Erdoğan, Cipro e il Califfo. La Nuova Turchia e i vecchi problemi dell’AKP in Politica Estera

Erdoğan, Cipro e il Califfo. La Nuova Turchia e i vecchi problemi dell’AKP in Politica Estera

Raramente elezioni presidenziali assumono un’importanza internazionale, oltreché regionale. Le elezioni svoltesi in Turchia il 10 agosto hanno attratto un ineguagliato interesse politico, su cui l’opinione pubblica dentro e fuori della Turchia si è divisa. Questo interesse, con relativa divisione e polarizzazione, deriva dal peso regionale della Turchia ossia dal il suo ruolo di primo piano nella maggior parte dei problemi in Medio Oriente. In questo senso l’elezione si è trasformata in un voto di fiducia per il il Presidente, il primo nella storia della Turchia ad essere eletto direttamente dal popolo con suffragio universale.
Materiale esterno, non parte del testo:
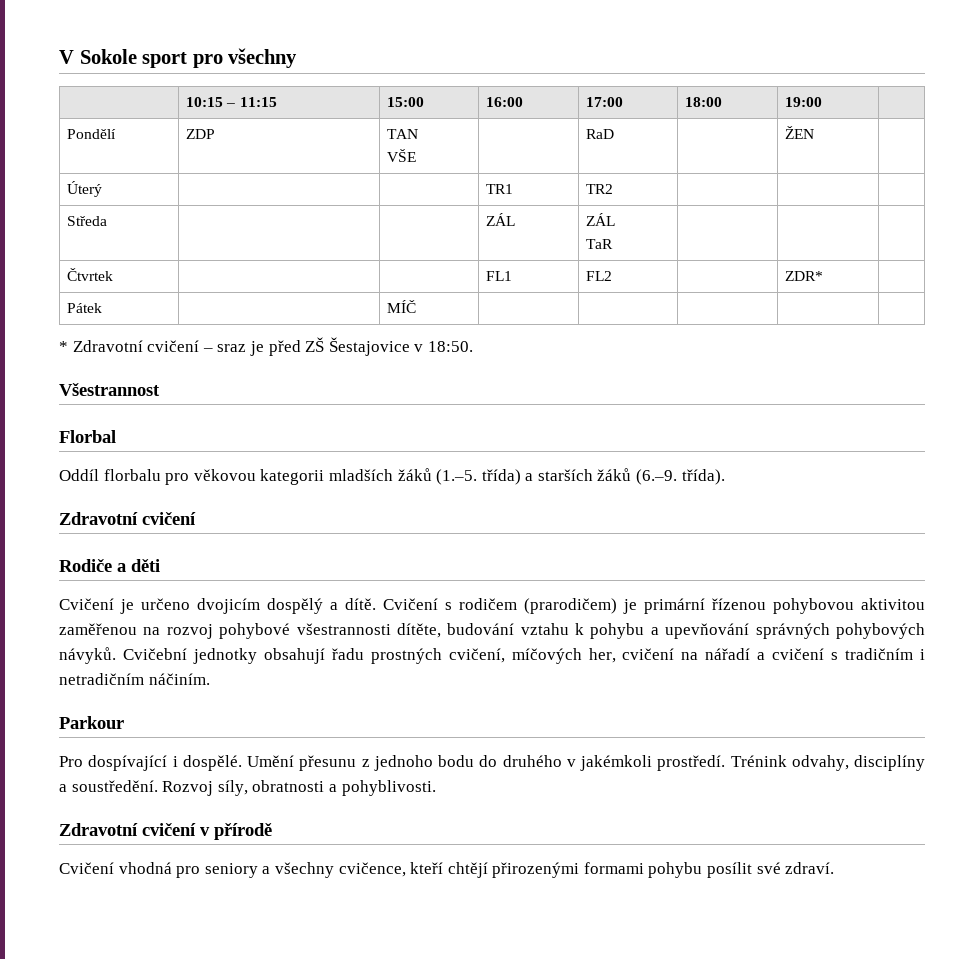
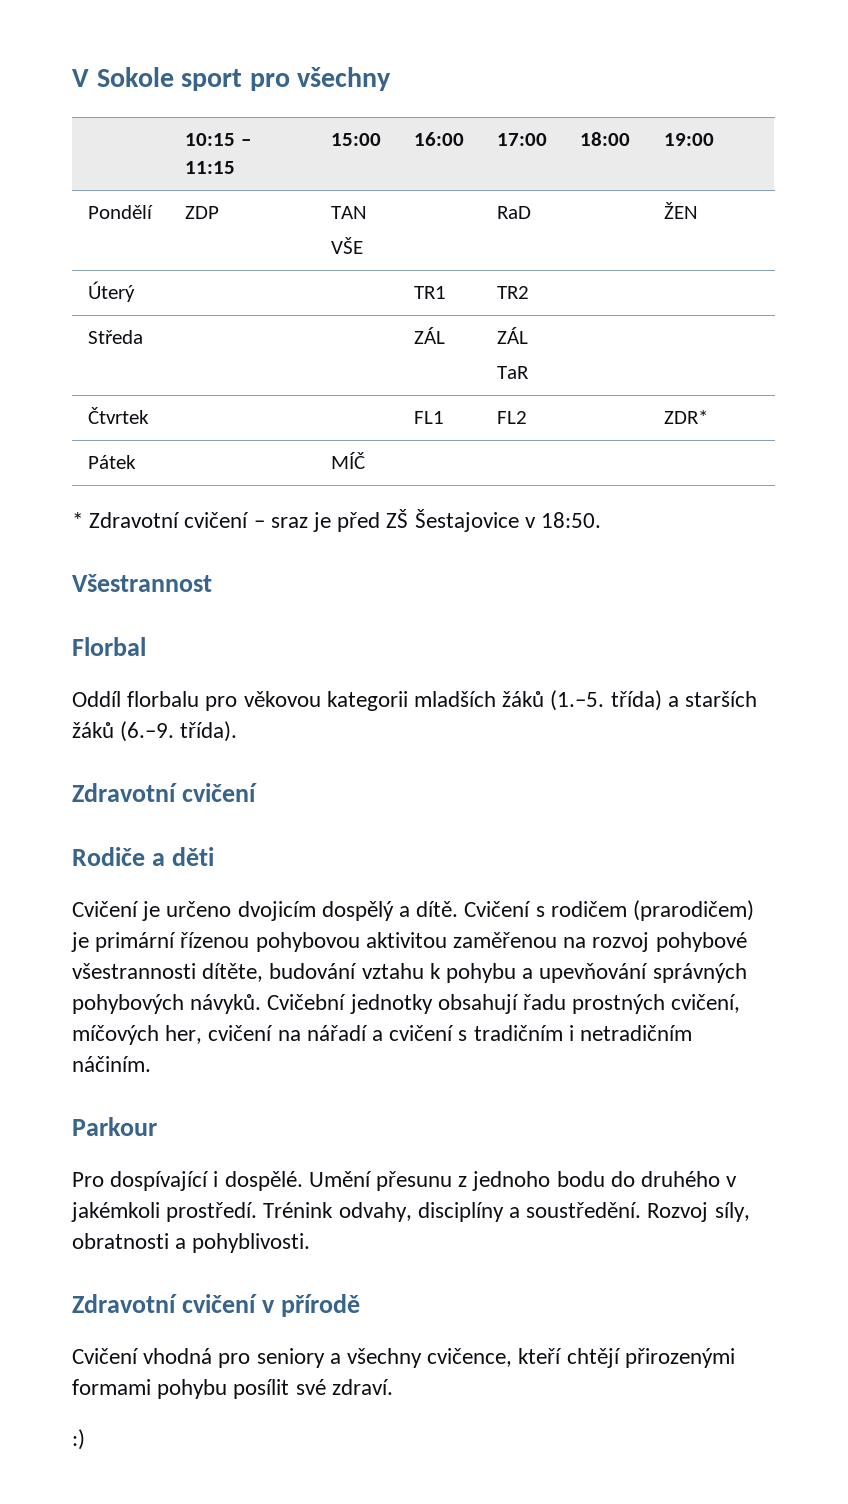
(835, 868) none -> [72,1429,85,1450] // :)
Dal momento che l’AKP è salito al potere nel novembre 2002, e soprattutto dopo che Recep Tayyip Erdoğan è divenuto primo ministro nel marzo 2003, la Turchia ha puntato sulla creazione di un nuovo ruolo regionale autonomo, cosa che in realtà non ha mai avuto. Sin dalla sua creazione nel 1923, infatti, la Repubblica ha seguito in politica estera, così come in quella interna, il famoso slogan di Atatürk “Pace in casa, pace nel mondo.”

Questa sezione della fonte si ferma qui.